Da die völkerrechtliche Lage noch einmal angesprochen wurde:
Das zeitgenössische "Kolonialvölkerrecht" sah bereits für Afrika (und Asien/Pazifik) eine "entgrenzte Ordnung" vor, in dem ähnlich wie gegen Irreguläre, Freischärler und Partisanen in der Europäischen Ordnung, alles erlaubt war.
Dieser territorial entgrenzten Ordnung folgte entgrenzte Gewalt. Hier liegt ein wesentlicher Unterschied zu den Vorgängen im NS, ein Bruch, keine Kontinuität im "kolonialen Sonderweg" des Deutschen Reichs. Den Sonderweg gibt es schon deshalb nicht, weil die Vorgänge bei anderen Kolonialmächten derselben Logik folgten, und vergleichsweise entgrenzte Gewalt hervorbrachten.

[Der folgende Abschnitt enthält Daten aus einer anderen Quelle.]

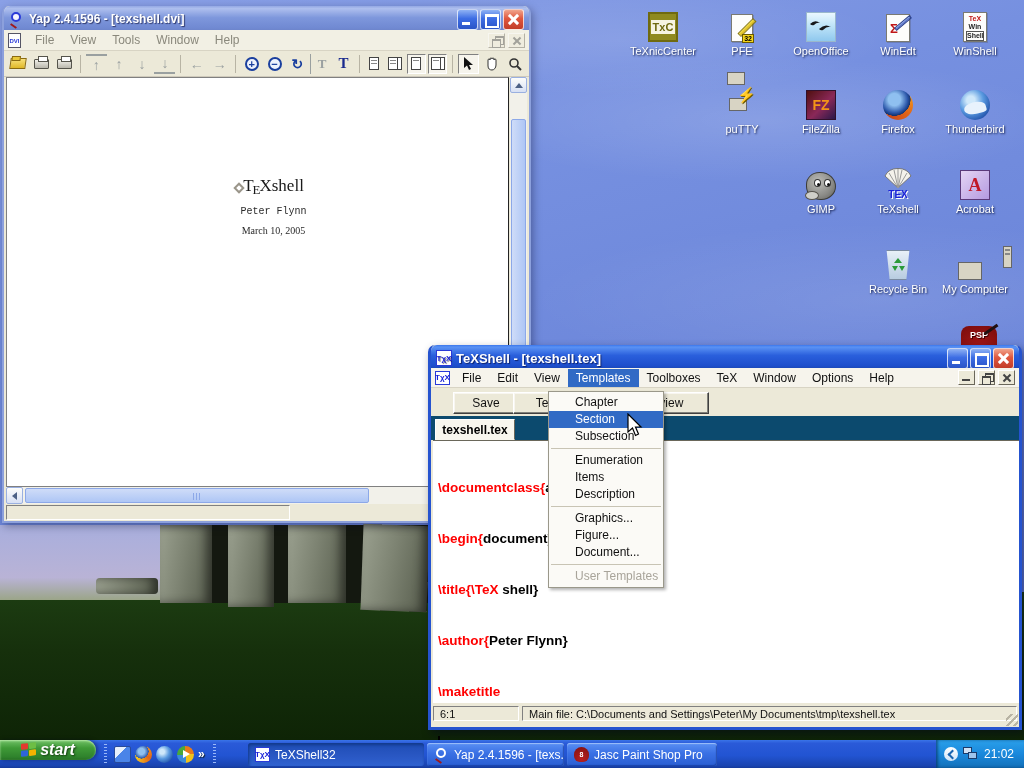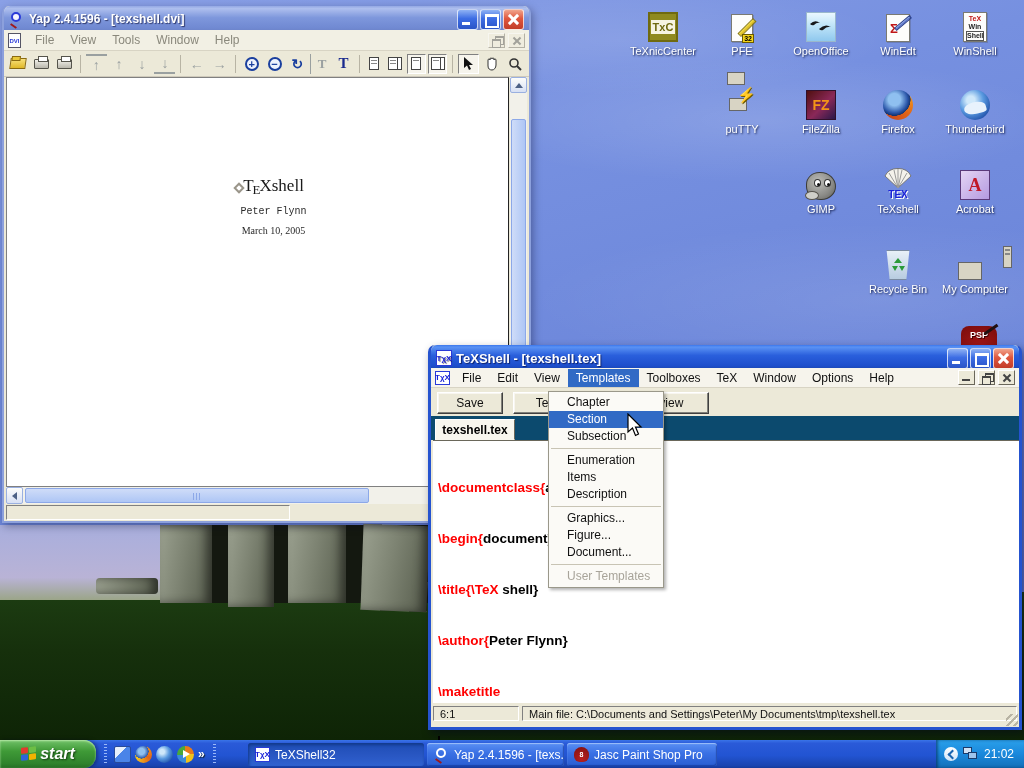--- a/index.html
+++ b/index.html
@@ -513,7 +513,7 @@
       </span>
     </div>
     <div class="btnrow">
-      <span class="winbtn" style="left:6px;width:66px;text-align:right;">Save</span>
+      <span class="winbtn" style="left:22px;width:66px;text-align:right;">Save</span>
       <span class="winbtn" style="left:82px;width:66px;">TeX</span>
       <span class="winbtn" style="left:184px;width:94px;">Preview</span>
     </div>

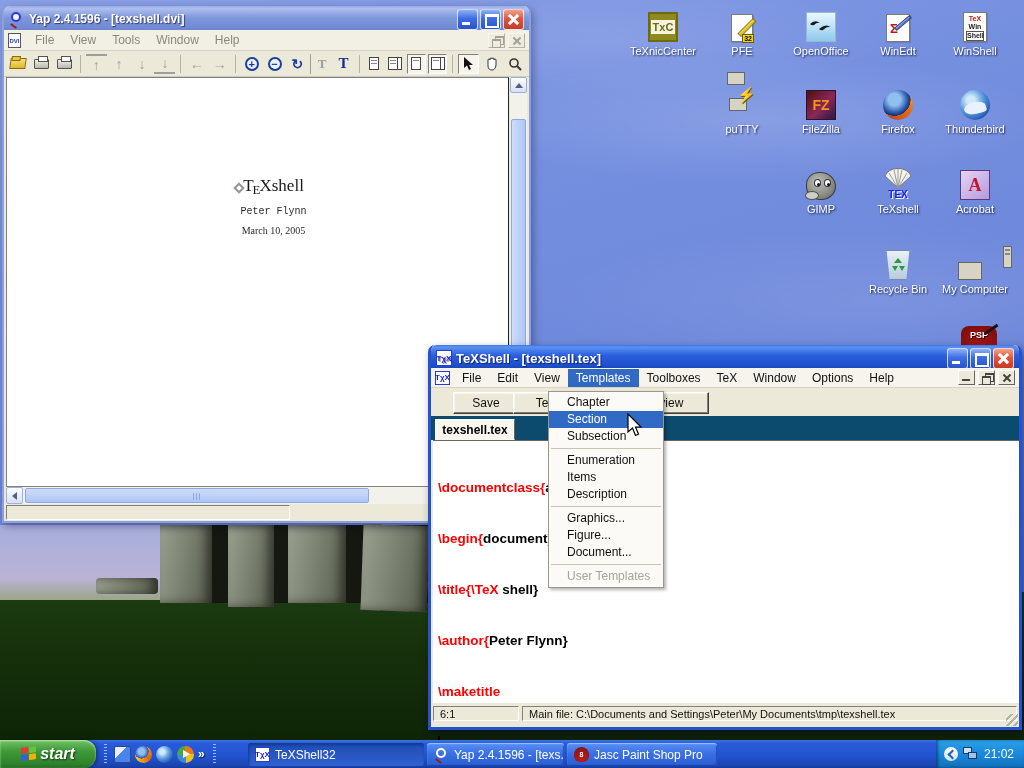--- a/index.html
+++ b/index.html
@@ -170,7 +170,7 @@
   
   .ddmenu { position:absolute; left:117px; top:46px; width:116px; background:#fbfaf6;
     border:1px solid #9a988a; box-shadow:2px 2px 3px rgba(0,0,0,.3); z-index:5; padding:2px 0; font-size:12px; color:#111; }
-  .dditem { height:17px; line-height:17px; padding-left:18px; }
+  .dditem { height:17px; line-height:17px; padding-left:26px; }
   .dditem.hl { background:#316ac5; color:#fff; }
   .dditem.dis { color:#a8a49a; }
   .ddsep { height:1px; background:#c8c4b4; margin:3px 2px; }

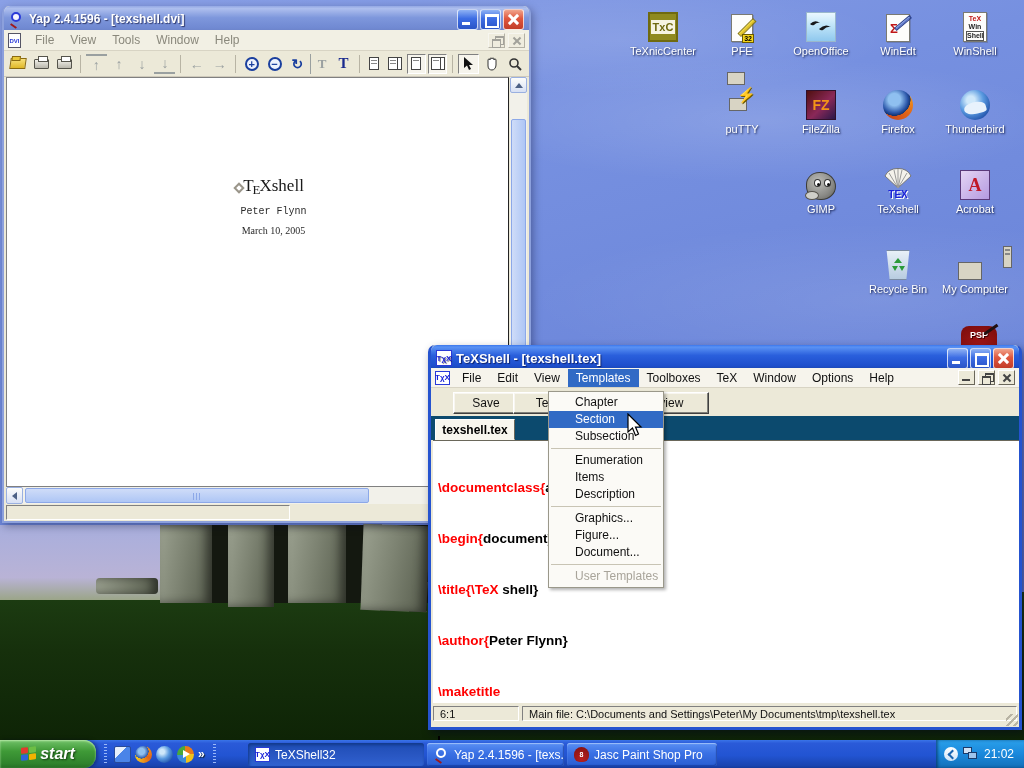--- a/index.html
+++ b/index.html
@@ -178,7 +178,7 @@
   
   #taskbar { position:absolute; left:0; top:740px; width:1024px; height:28px; z-index:10;
     background:linear-gradient(180deg,#3a74e8 0%,#2a5ad8 12%,#2254d2 55%,#1a44b0 92%,#153a9a 100%); }
-  #startbtn { position:absolute; left:0; top:0; width:96px; height:28px; border-radius:0 12px 12px 0;
+  #startbtn { position:absolute; left:0; top:0; width:96px; height:20px; border-radius:0 12px 12px 0;
     background:linear-gradient(180deg,#71c268 0%,#3f9a37 40%,#2f822c 85%,#266f24 100%);
     display:flex; align-items:center; justify-content:center; gap:3px;
     color:#fff; font-weight:bold; font-style:italic; font-size:16px; text-shadow:1px 1px 2px #143a10;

Zu der Völkerrechtslage, auch in Bezug auf den Herero-Aufstand, ist dieses sehr zu empfehlen:
Kämmerer, Das Völkerrecht des Kolonialismus: Genese, Bedeutung und Nachwirkungen, VRÜ 2006, S. 397. Im Interet verfügbar.
Das sollte man sich einmal durchlesen, wenn der Kontext interessiert.
Hier wird auch deutlich, was dann zB den Mau-Mau-Krieg von 1904 unterscheidet.
Mau-Mau-Krieg ? Wikipedia
Ebenso Armenien, da das Osmanische Reich der Europäischen Rechtsordnung uneingeschränkt angeschlossen war.
Die Kontinuitätsthese, die Ausweitung auf "genozidale militärische Kampagnen" oder "Military Culture" ist damit auf mangelnde Differenzierung zurückzuführen. Die Vorgänge werden - was moralisch verständlich ist - nur nach den Opfern/in den Folgen bewertet, was im Ergebnis jede entgrenzte Gewalt und Massentötung der letzten 3000 Jahre vergleichbar machen würde.
So einfach ist es also nicht. Es gibt keinen kontinuierlichen deutschen Sonderweg vom Waterberg nach Ausschwitz.
Vielleicht ist es hilfreich, auf eine weitere Differenzierung und Kritik der Genozid-Diskussion hinzuweisen: ...
http://www.zeithistorische-forschun...uments/pdf/2008-3/KundrusStrotbek_Genozid.pdf
Kundrus/Strotbek: "Genozid"-Moöglichkeiten und Grenzen eines Forschungsbegriffes.
Die beiden Autoren weisen auf die mittlerweile inflationäre Verwendung des Begriffes hin, was mit dem Kernbereich der neueren völkerrechtlichen Verwendung nichts mehr zu tun hat. Der Versuch, einen generischen Begriff zu finden, der alle vergangenen und künftigen Vorgänge umfasst, hat im Ergebnis eine Definition hervorgebracht, der es an Substanz und Differenzierung mangelt, und die viel zu flexibel auf alle Formen von "mass violence" anwendbar ist. Diese Unschärfe begründet dann logischerweise (falsche) Kontinuitätsvermutungen, bei hoher moralischer Aufladung, die immer mit unzureichenden völkerrechtlichen Kenntnissen kombiniert auftritt.
Die unterschiedlichen Phänomene "organisierter Gewaltgrenzung" werden hierdurch alle unter einen Tisch gekehrt, "Einsichten über das empirisch vielgestaltige Auftreten" massenhafter Gewalt werden sogar zugunsten von Kontinuitätstheorien verhindert. Ebenso fatal und problematisch ist dann, wenn reflexhaft auf den Kontinuitätsvorwurf mit dem pauschalen Einwand gearbeitet wird: das sei denen damals nicht als Verbrechen klar gewesen (mit dem Einwand könnte man ansonsten auch in den Nürnberger Prozess "einfallen" und beliebig Verbrechen des Kaiserreiches im Sinne einer Kolonialromantik relativieren). Der differenzierte Blick lohnt: die ganz unterschiedlichen Täter, Strukturen, Ereignisse, Motive, Wirkungsrichtungen, ideologischen Aufladungen, etc. zu betrachten. Da ist dann nämlich keine Kontinuität vom Waterberg nach Ausschwitz oder Stalingrad.
Hier liegt noch ein Problem. An der Diskussion oben ist auch klar ablesbar, wie die politisch-moralischen Bewertungen immer wieder mit der aktuellen Völkerrechtslage vermischt wurden. Die scharfe Kritik von Kundrus/Strotbek wird damit nur bestätigt.
@Reinecke: danke für die Hinweise. Wir liegen da tatsächlich nicht weit auseinander, auch in der Bewertung als Genozid. Mit den ergänzenden Erläuterungen habe ich jetzt hoffentlich klar gemacht, wo ich das Problem sehe.